Exercise requirements:
Return a copy of every line in the data below that contains "color".

==== Data extract ====

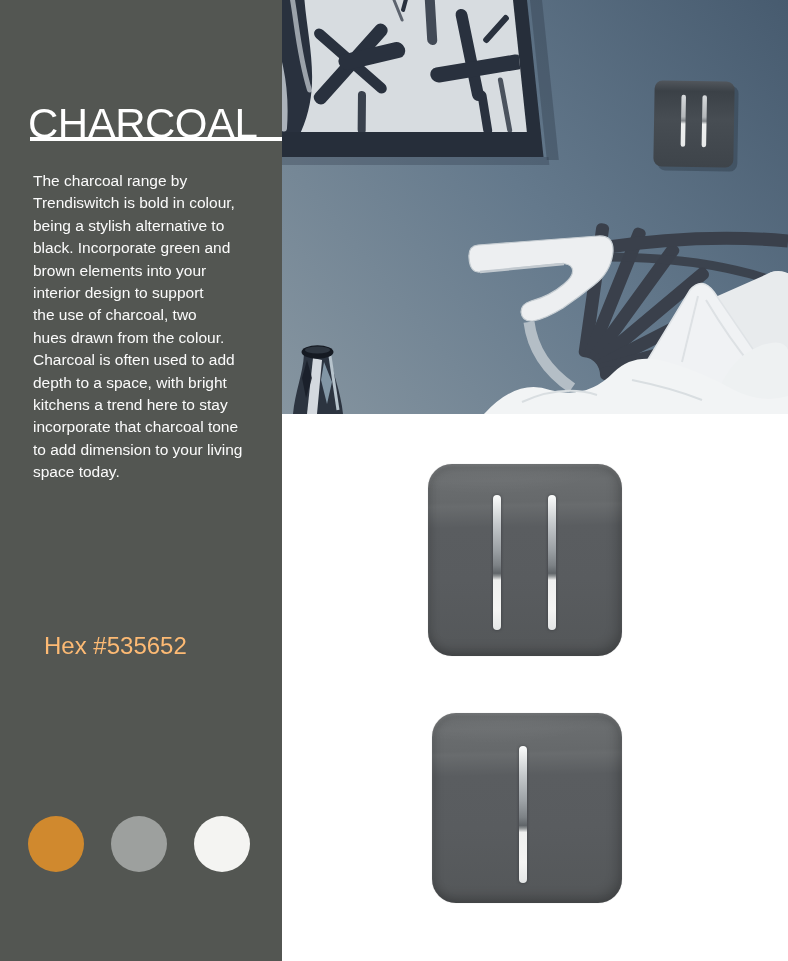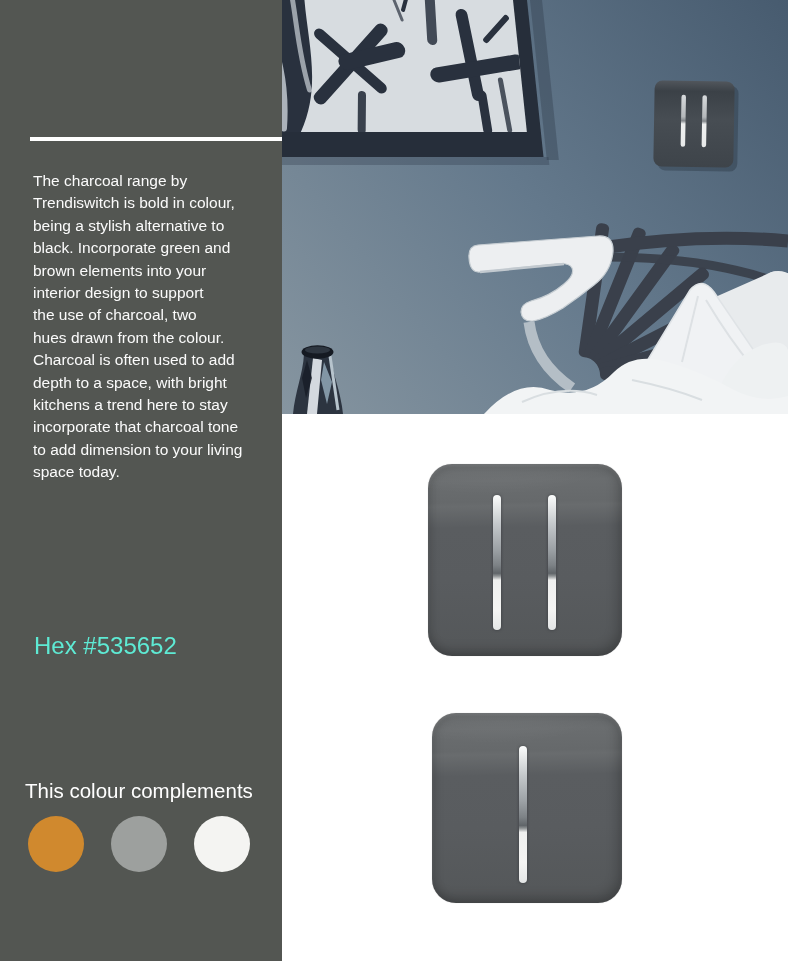--- a/index.html
+++ b/index.html
@@ -48,6 +48,7 @@
 <body>
 
 <div class="sidebar">
+  <h1 class="title">CHARCOAL</h1>
   <div class="divider"></div>
   <p class="desc">The charcoal range by
 Trendiswitch is bold in colour,

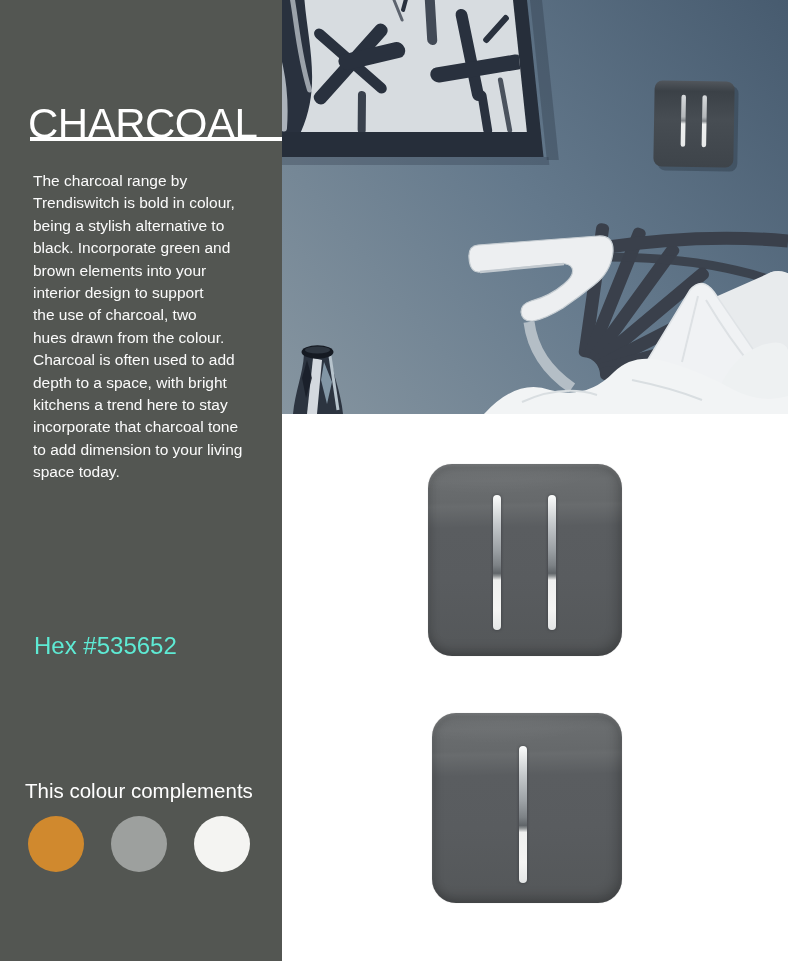--- a/index.html
+++ b/index.html
@@ -13,8 +13,8 @@
   .divider{position:absolute;left:30px;top:137px;width:252px;height:4px;background:#ffffff;}
   .desc{position:absolute;left:30px;top:167px;width:246px;font-size:15.5px;
         line-height:22.4px;font-weight:300;color:#fbfbfb;white-space:pre-line;margin:3px;}
-  .codes{position:absolute;left:34px;top:628px;font-size:24px;line-height:36px;
-         font-weight:300;color:#5eead4;}
+  .codes{position:absolute;left:44px;top:628px;font-size:24px;line-height:36px;
+         font-weight:300;color:#fdba74;}
   .comp-heading{position:absolute;left:25px;top:779px;font-size:20.5px;
                 font-weight:300;color:#ffffff;}
   .swatches{position:absolute;left:28px;top:816px;display:flex;gap:27px;}

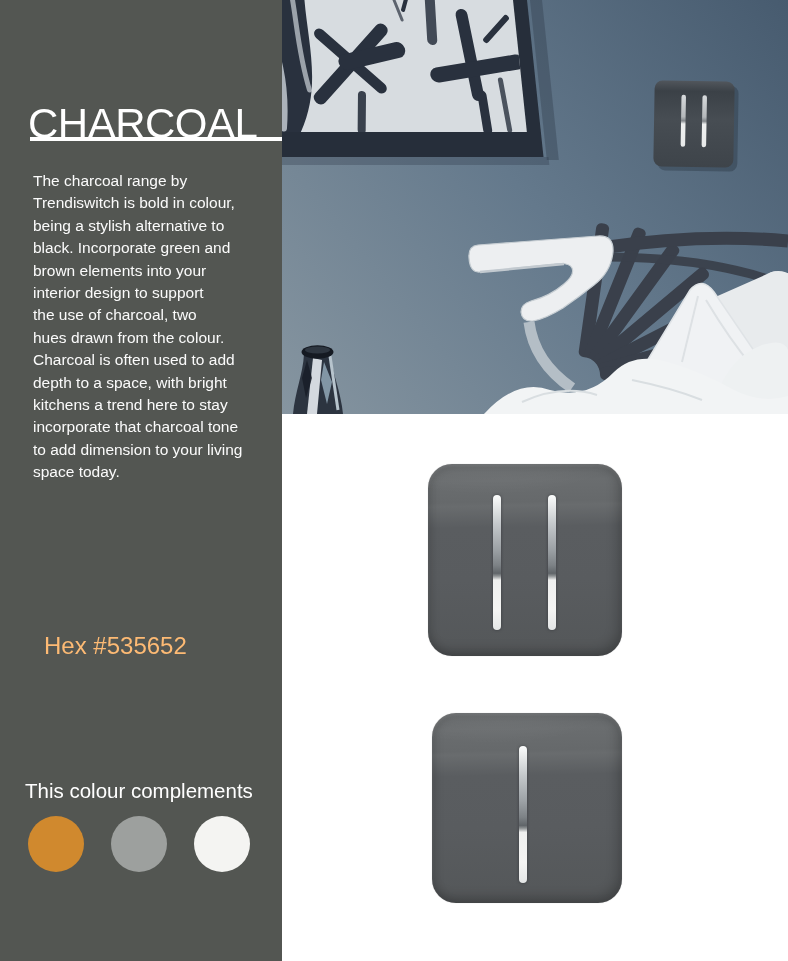--- a/index.html
+++ b/index.html
@@ -67,7 +67,6 @@
   <div class="codes">
     <div>Hex #535652</div>
   </div>
-  <div class="comp-heading">This colour complements</div>
   <div class="swatches">
     <span class="swatch" style="background-color: rgb(208, 137, 46);"></span>
     <span class="swatch" style="background-color: rgb(157, 160, 158);"></span>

====

Response box:
         line-height:22.4px;font-weight:300;color:#fbfbfb;white-space:pre-line;margin:3px;}
-         font-weight:300;color:#5eead4;}
+         font-weight:300;color:#fdba74;}
                 font-weight:300;color:#ffffff;}
     <span class="swatch" style="background-color: rgb(208, 137, 46);"></span>
     <span class="swatch" style="background-color: rgb(157, 160, 158);"></span>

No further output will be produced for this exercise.